The waiter came back and took our order.

“Oh I’m getting a little bit shaky and tired,” he picked the boubon up and then back down. “Hold on.  I need to give myself some insulin.”

“Ok,” I didn’t know what was happening.  He seemed to have it under control.

He fidgeted with a little black bag on the chair next to him.  The restaurant was busy but not terribly so.  I looked around.  The waiters didn’t seem to notice him sticking a needle in a glass bottle and turning it upside down.  I did.  I wondered why he was doing it at the table and not excusing himself to go the bathroom.  The people at neighboring tables didn’t seem to notice.

He lifted his shirt up a little bit and I looked away.  Out of the corner of my eye I saw the needle.  It was going into his abdomen.  I couldn’t watch myself getting a shot or other people.  It was too traumatic.

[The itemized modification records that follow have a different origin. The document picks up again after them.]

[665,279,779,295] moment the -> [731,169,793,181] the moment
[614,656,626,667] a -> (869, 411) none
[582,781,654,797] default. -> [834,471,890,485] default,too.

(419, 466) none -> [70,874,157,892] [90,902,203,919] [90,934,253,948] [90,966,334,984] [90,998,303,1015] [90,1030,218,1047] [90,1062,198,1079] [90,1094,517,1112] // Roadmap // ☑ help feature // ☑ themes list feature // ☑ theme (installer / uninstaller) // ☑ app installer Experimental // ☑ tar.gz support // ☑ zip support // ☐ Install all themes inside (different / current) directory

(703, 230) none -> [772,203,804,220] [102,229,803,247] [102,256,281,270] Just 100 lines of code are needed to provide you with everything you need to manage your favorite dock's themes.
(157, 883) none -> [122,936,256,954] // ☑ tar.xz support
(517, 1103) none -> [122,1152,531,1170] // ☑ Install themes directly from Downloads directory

“Ok,” he put his shirt down.  “I should be better in a few minutes here.”

“What does it feel like when you go into shock?” I was genuinely curious again.  I wanted to know since I worked with people with autism and not diabetes.

“It just makes me feel really tired,” he put the glass bottle and needle back in the black case and zipped them up.

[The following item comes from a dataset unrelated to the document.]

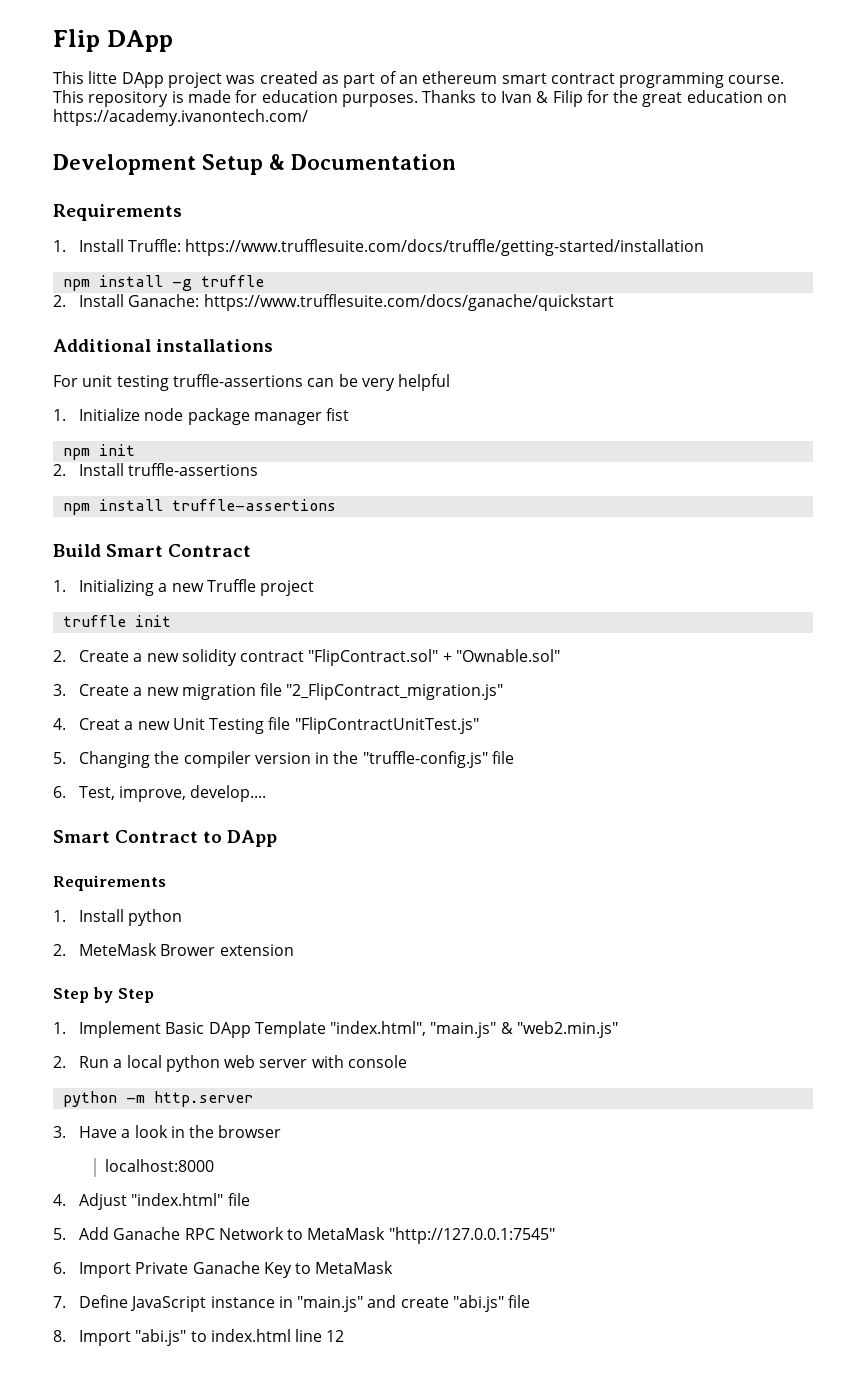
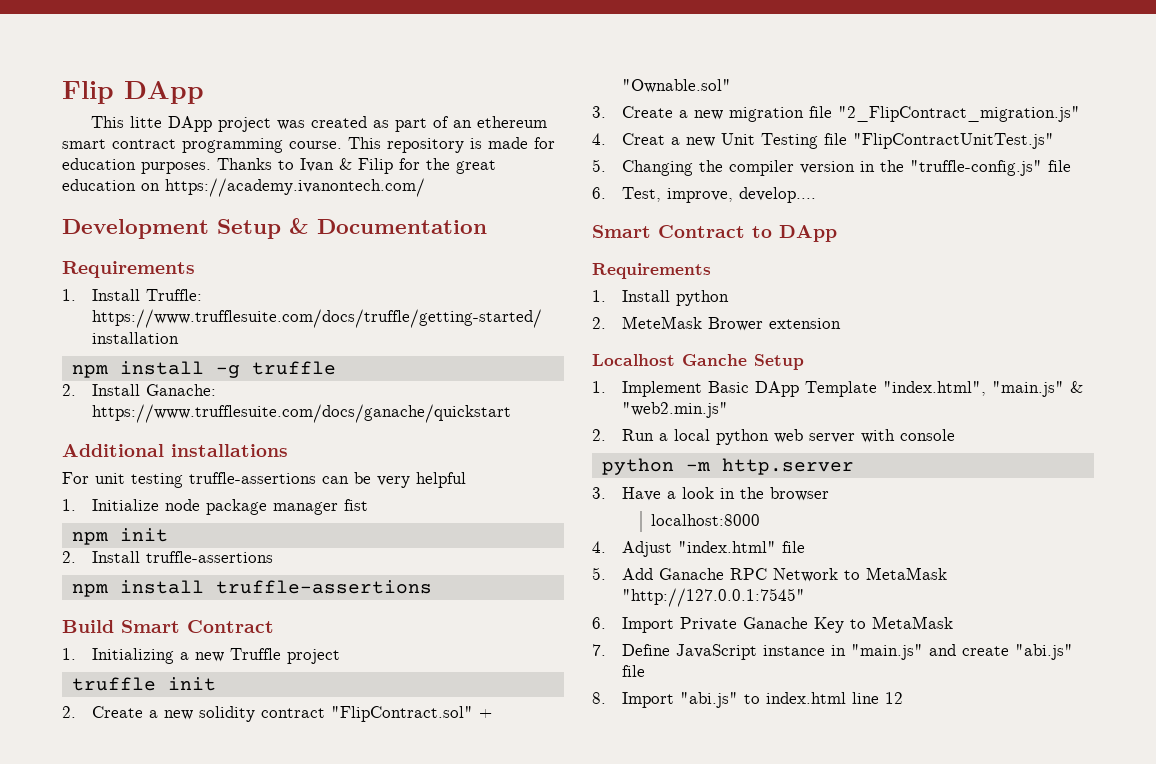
[53,987,154,1003] Step by Step -> [592,354,804,370] Localhost Ganche Setup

Our food came, he finished his second bourbon shortly after and paid for dinner.  Even though he had stabbed himself with a needle that didn’t stop me from wanting a connection with him. I was willing to overlook it if he was going to help me get over Brandon.  The loss of another doomed relationship.  It was just another thing I was willing to overlook.  I could roll with the punches and date someone diabetic.  I could learn something along the way.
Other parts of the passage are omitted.